If anyone has seen this Brene Brown ted talk or has read her book, “Daring Greatly” and the way she talks about leadership and vulnerability. This one just really caught my ears and I find it very interesting. She talks about how being vulnerable in the work place has helped companies move past obstacles that they never thought they could get past. I’m curious what everyone’s thoughts are on great leadership skills and team work.
The first part Brene explains is understanding vulnerability. Examples of what people would describe as vulnerability.
-sharing an unpopular opinion.
-standing up for myself.
-asking for help.
-saying no.
-starting my own business.
-getting promoted and not knowing if I’m going to succeed.
-trying something new.
-admitting that I’m afraid.
-stepping up to the plate again after a series of strike outs.
-telling your CEO that we won’t make pay role next month.
-laying off employees.
-presenting your product to the world and getting no response.
-being accountable.
-asking for forgiveness.
-having faith.
In her book, Brene discusses the topic of shame in the workplace head on and how unhappy people really are at work because of the vicious cycles of humiliation and shaming.
“I don’t believe shame is helpful or productive. In fact, I think shame is much more likely to be the source of destructive, hurtful behavior than the solution or cure. I think the fear of disconnection can make us dangerous.”
In the workplace, shame is destructive because it spreads fear that prevents employees from engaging with others freely. It limits interactions and shared ideas. Employees who are at risk of shaming tend to withdraw themselves. They are no longer open to be vulnerable. (which is a crucial characteristic in the creative work environment).
The source of scarcity: Brene says ask yourself these questions;
- Shame: Is fear of ridicule and belittling used to manage people and or keep people in line?

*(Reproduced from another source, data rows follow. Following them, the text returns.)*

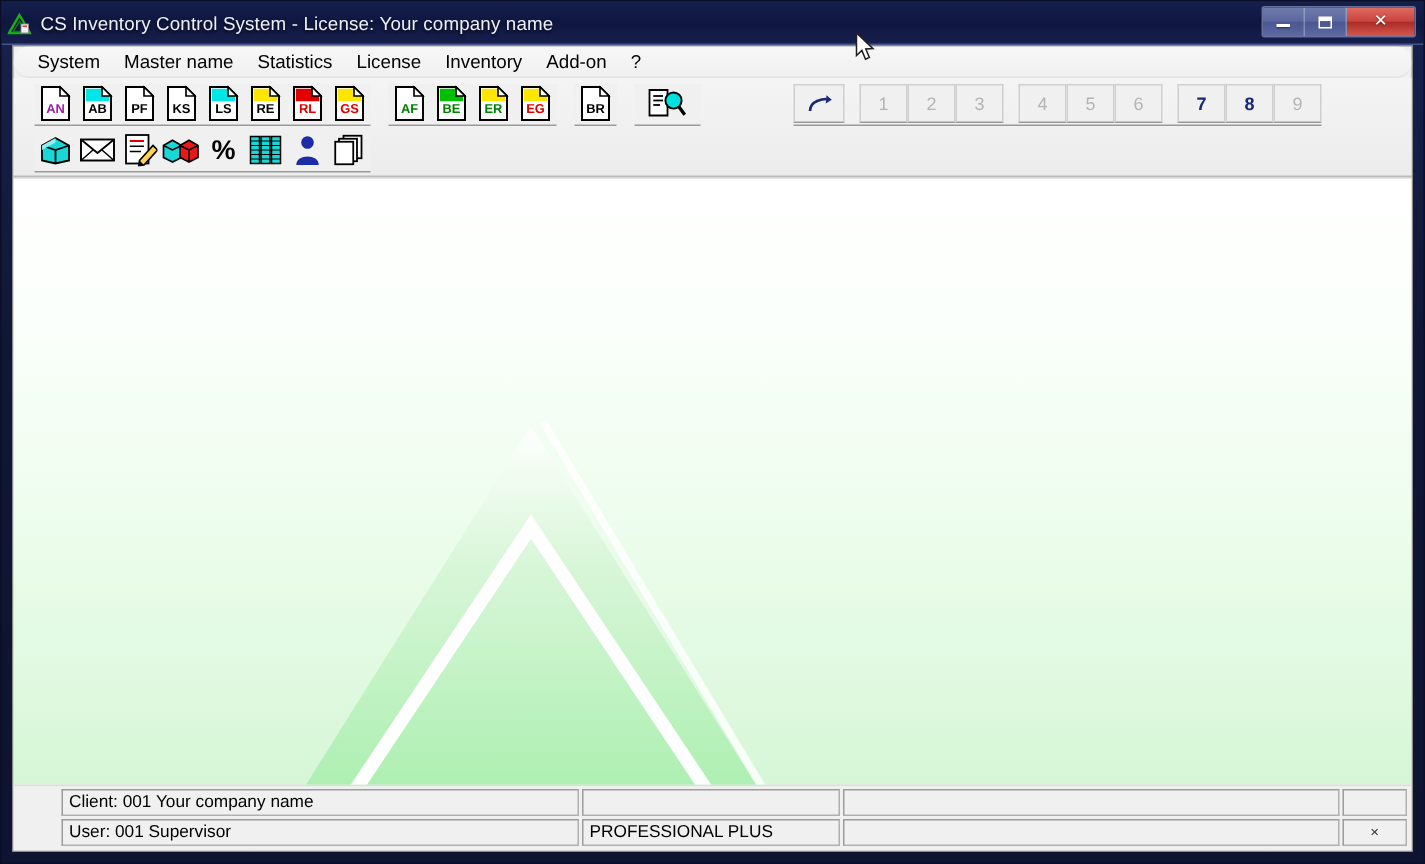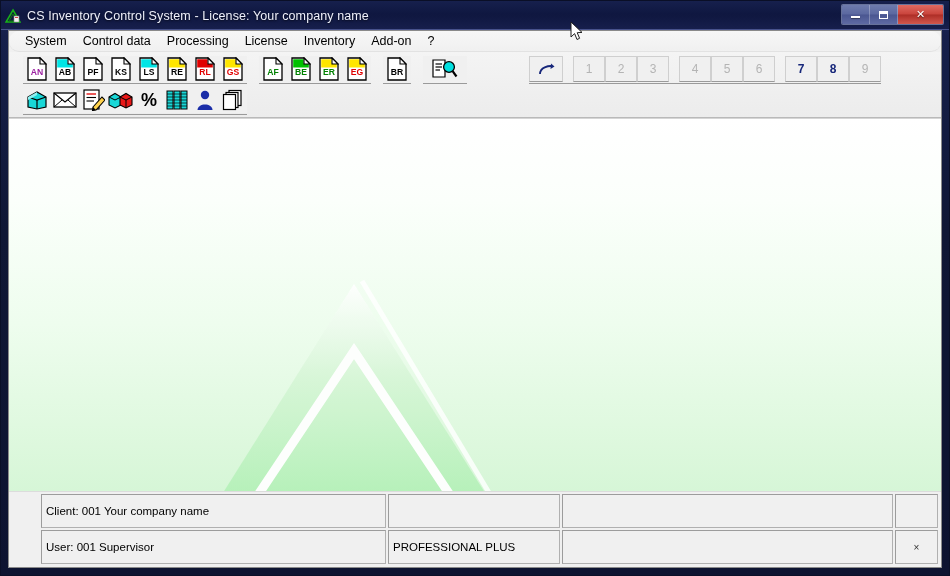--- a/index.html
+++ b/index.html
@@ -251,7 +251,7 @@
 
     <div id="menubar">
       <div class="menu-item">System</div>
-      <div class="menu-item">Control data</div>
+      <div class="menu-item">Master name</div>
       <div class="menu-item">Processing</div>
       <div class="menu-item">License</div>
       <div class="menu-item">Inventory</div>

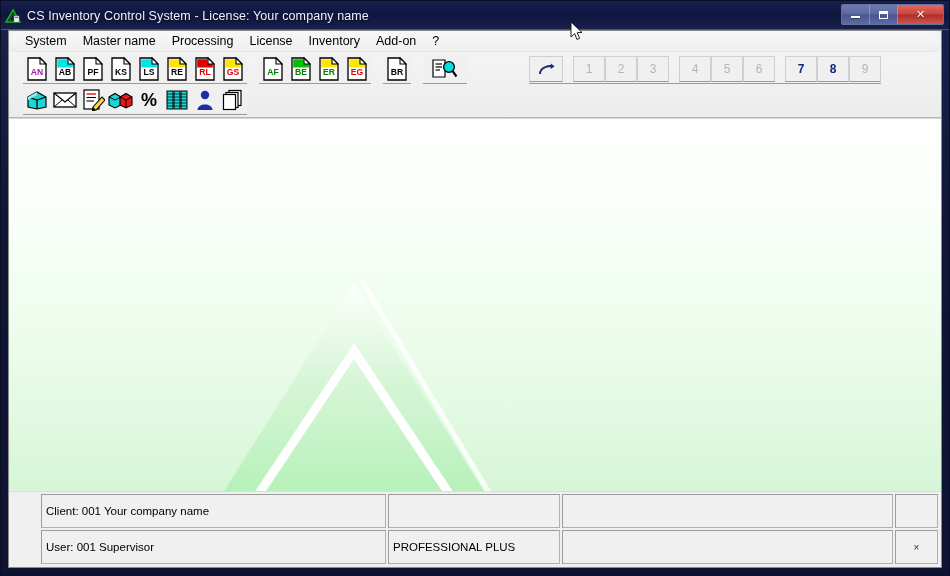--- a/index.html
+++ b/index.html
@@ -252,7 +252,7 @@
     <div id="menubar">
       <div class="menu-item">System</div>
       <div class="menu-item">Master name</div>
-      <div class="menu-item">Processing</div>
+      <div class="menu-item">Statistics</div>
       <div class="menu-item">License</div>
       <div class="menu-item">Inventory</div>
       <div class="menu-item">Add-on</div>

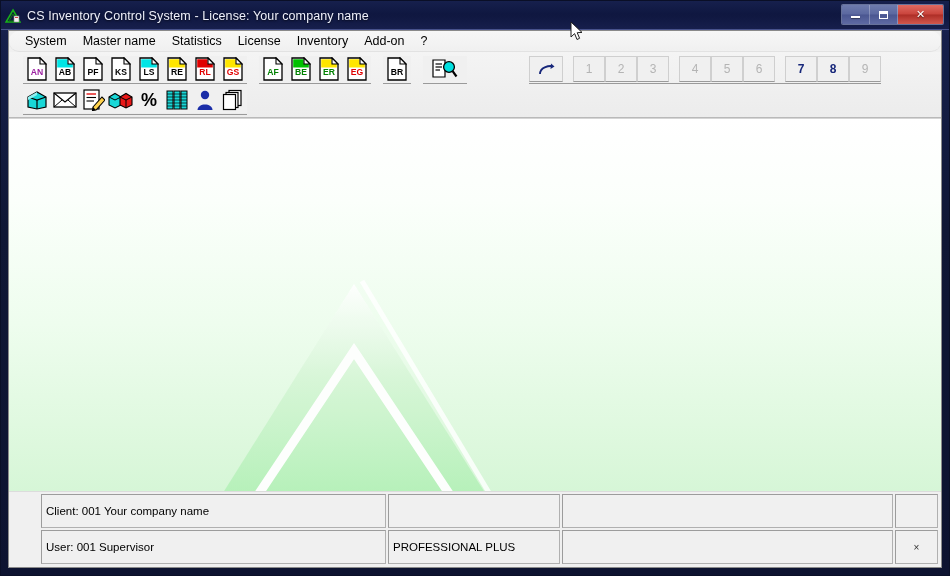--- a/index.html
+++ b/index.html
@@ -190,7 +190,7 @@
   }
   .sb-row {
     display: flex;
-    height: 34px;
+    height: 18px;
     margin-bottom: 2px;
     padding-left: 29px;
   }

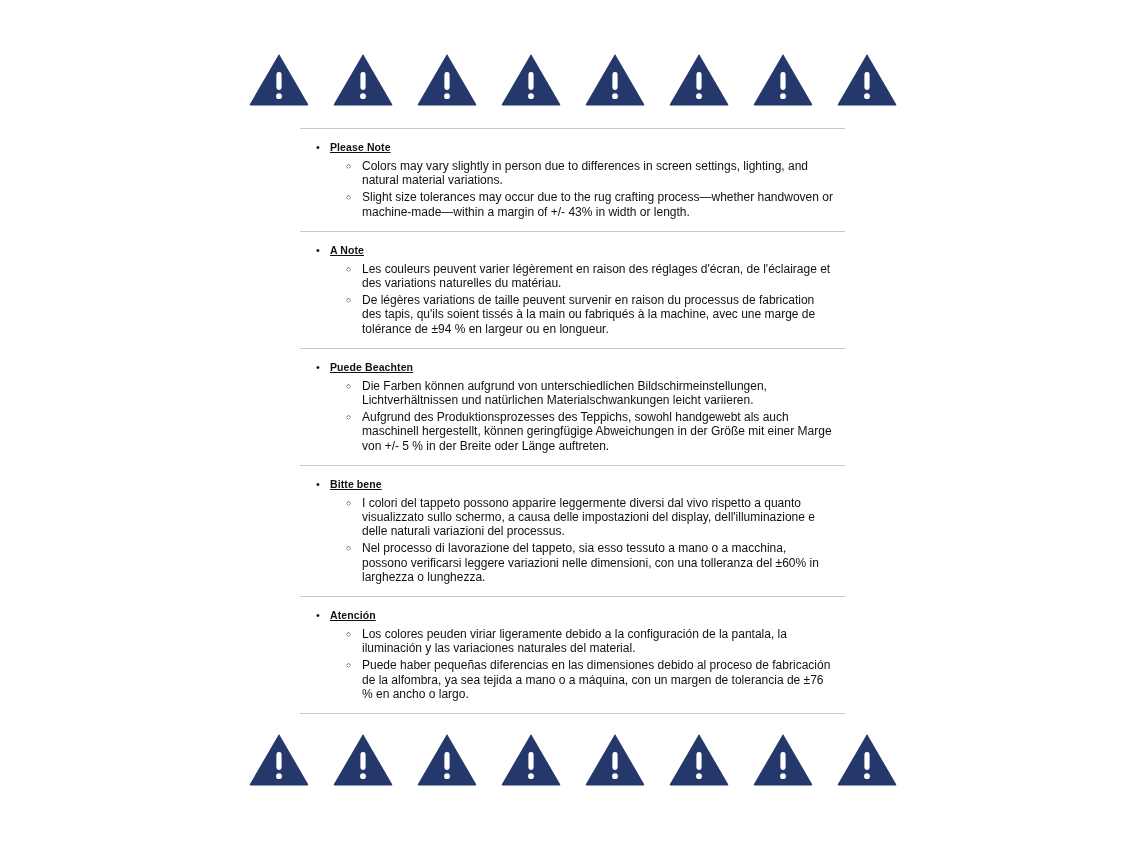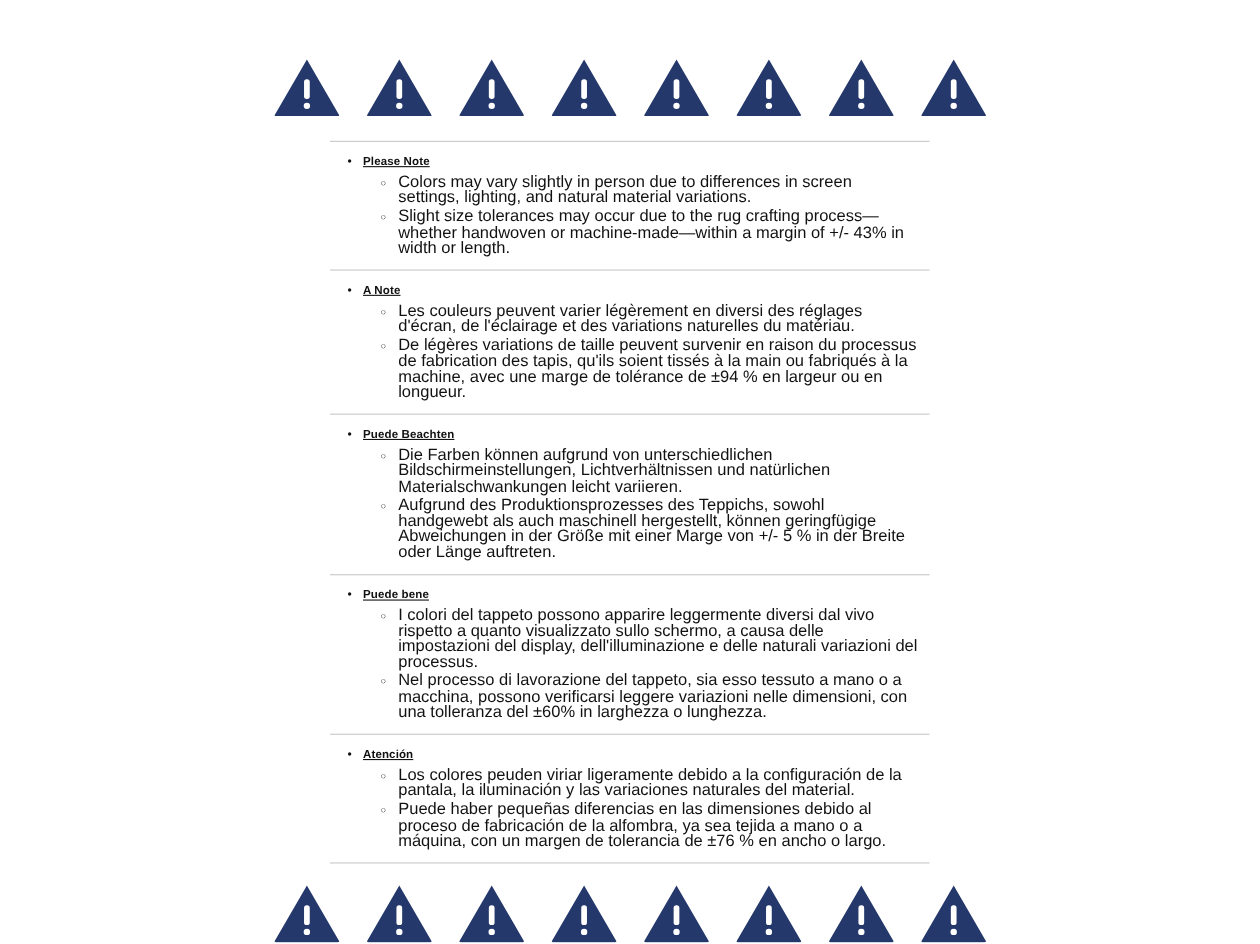--- a/index.html
+++ b/index.html
@@ -92,7 +92,7 @@
     color: #111;
   }
   .item-text {
-    font-size: 15px;
+    font-size: 12px;
     line-height: 14.2px;
     color: #111;
     max-width: 472px;

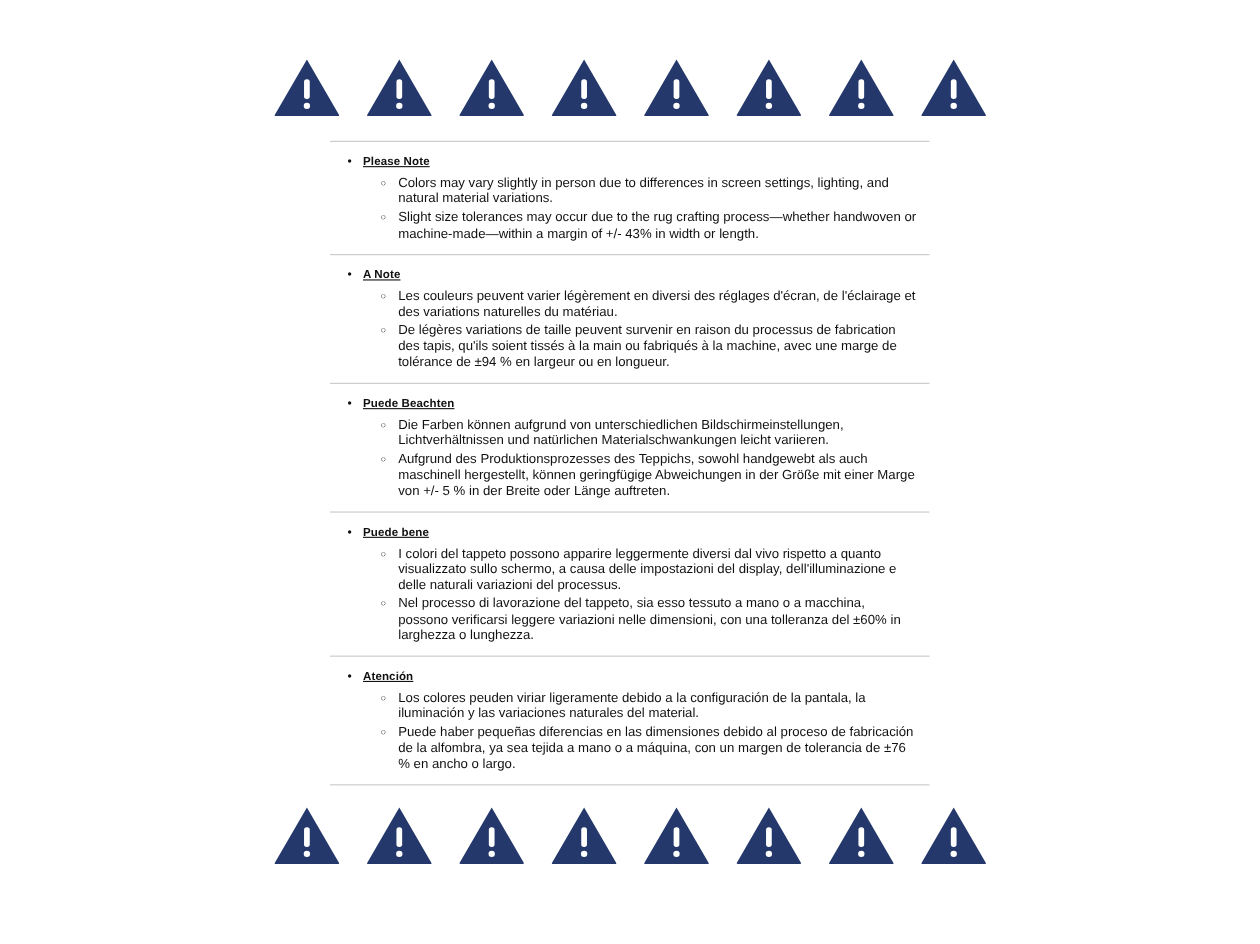--- a/index.html
+++ b/index.html
@@ -190,7 +190,7 @@
           <div class="items">
             <div class="item">
               <span class="bullet-circle">○</span>
-              <span class="item-text">Les couleurs peuvent varier légèrement en diversi des réglages d'écran, de l'éclairage et des variations naturelles du matériau.</span>
+              <span class="item-text">Les couleurs peuvent varier légèrement en raison des réglages d'écran, de l'éclairage et des variations naturelles du matériau.</span>
             </div>
             <div class="item">
               <span class="bullet-circle">○</span>

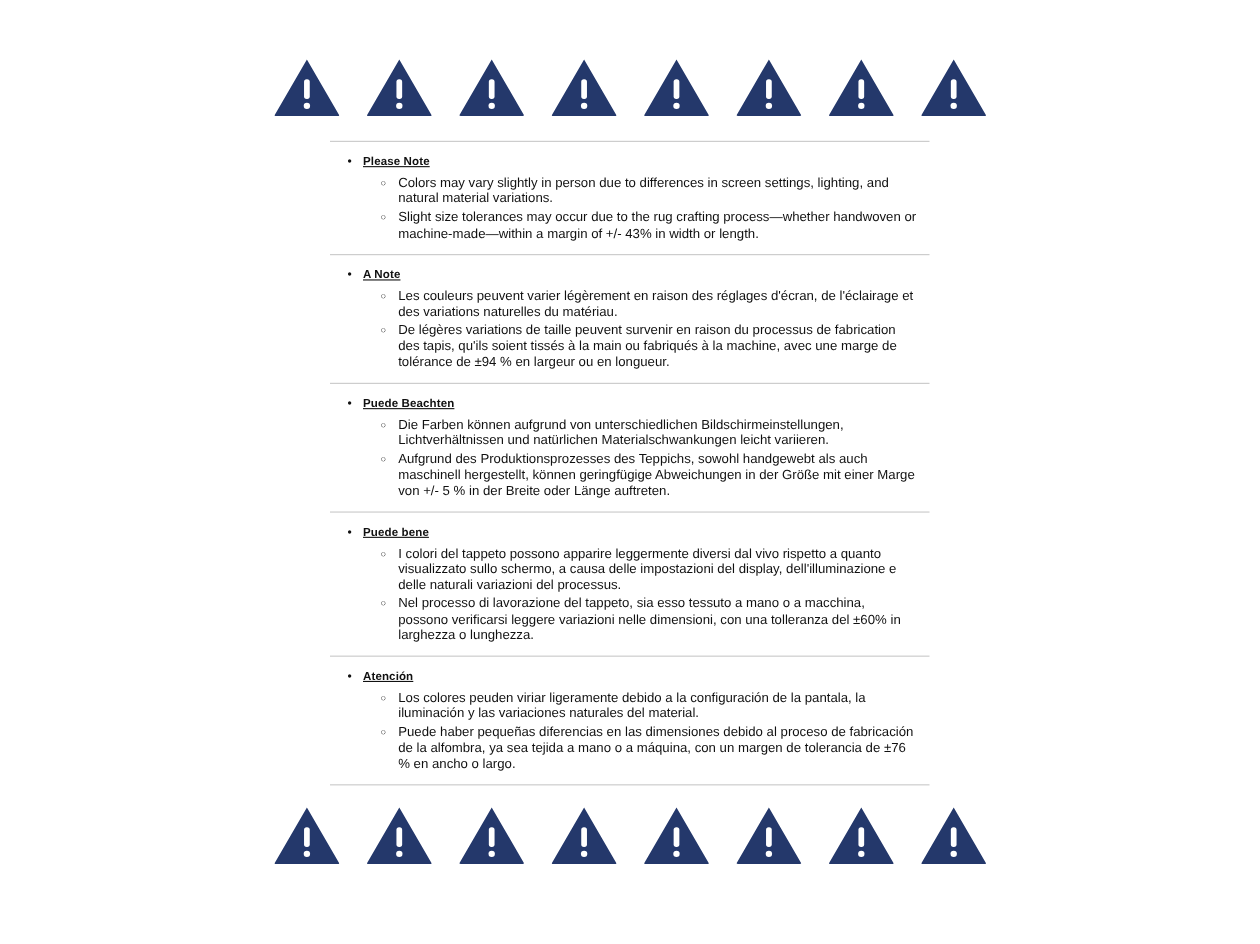--- a/index.html
+++ b/index.html
@@ -219,7 +219,7 @@
         <div class="section">
           <div class="sec-title-row">
             <span class="bullet-disc">•</span>
-            <span class="sec-title">Puede bene</span>
+            <span class="sec-title">Bitte bene</span>
           </div>
           <div class="items">
             <div class="item">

Is self-worth tied to achievement, productivity or compliance? Are blaming and finger pointing norms? Are put downs and name calling ramped? What about favoritism? Is perfectionism an issue?
- Comparison: Healthy competition can be beneficial, but is there constant overt or convert comparing and ranking? Has creativity been suffocated? Are people held to one narrow standard whether than acknowledged for their unique gifts and contributions? Is there an ideal way of being or one form of talent that is used as a measurement of everyone else’s worth.
- Engagement: Are people afraid to take risks or try new things? Is it easier to stay quiet then to share stories, experiences and ideas. Does it feel as if know no one is really paying attention or listening? Is everyone struggling to be seen and heard?
What are peoples opinions of using this mentality in the work place? Honestly, seems to me that something like this could be used for any social setting/team/your spouse/family and your workplace.
After reading her book, I took away the title, you have to “dare greatly” in everything you do. Don’t be afraid, be brave and speak up.